Stored items from a collection:
___
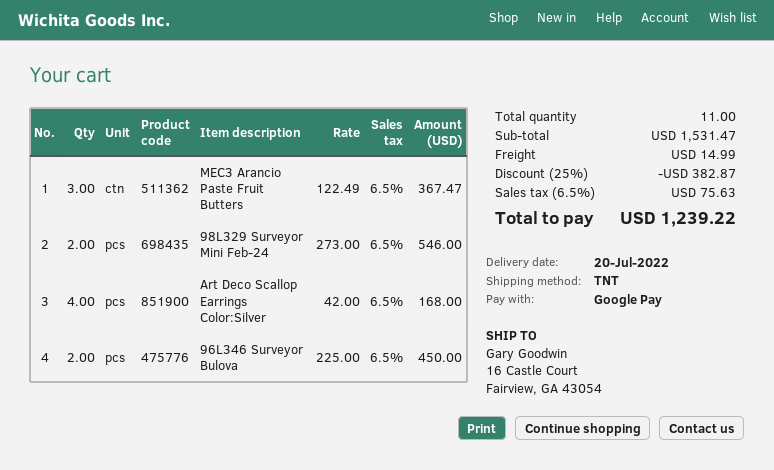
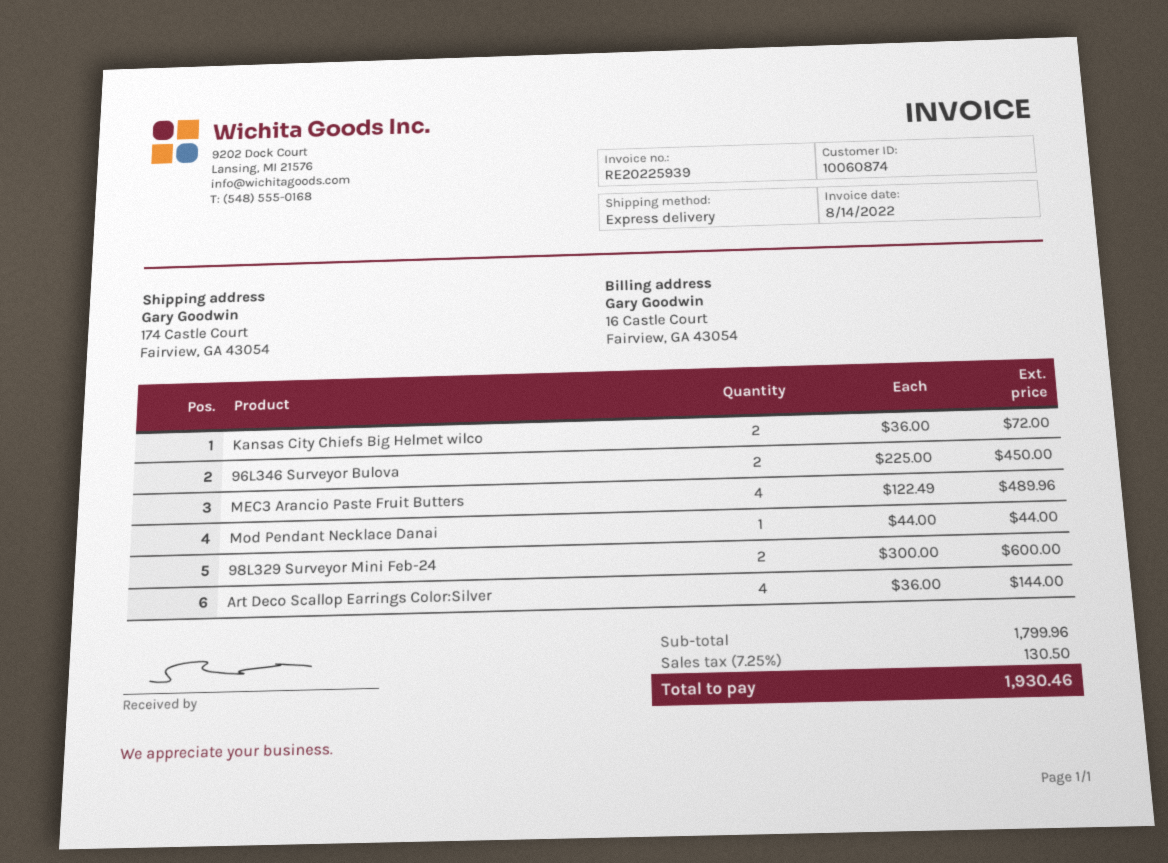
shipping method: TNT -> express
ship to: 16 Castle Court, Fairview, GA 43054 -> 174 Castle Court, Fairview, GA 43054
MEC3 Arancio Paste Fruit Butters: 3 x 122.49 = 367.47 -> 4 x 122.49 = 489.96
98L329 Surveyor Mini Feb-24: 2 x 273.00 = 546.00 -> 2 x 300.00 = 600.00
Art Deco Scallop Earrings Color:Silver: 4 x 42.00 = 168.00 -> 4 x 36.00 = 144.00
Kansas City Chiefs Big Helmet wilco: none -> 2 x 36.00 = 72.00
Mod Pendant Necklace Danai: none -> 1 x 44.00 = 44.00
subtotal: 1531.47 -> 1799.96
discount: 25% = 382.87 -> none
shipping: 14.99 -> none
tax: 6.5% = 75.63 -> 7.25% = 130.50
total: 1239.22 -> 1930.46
___
WHAT THE EXERCISE ASKS: Report, with no additional words, how many lines in the records above contain the word "shipping".

REPLY: 2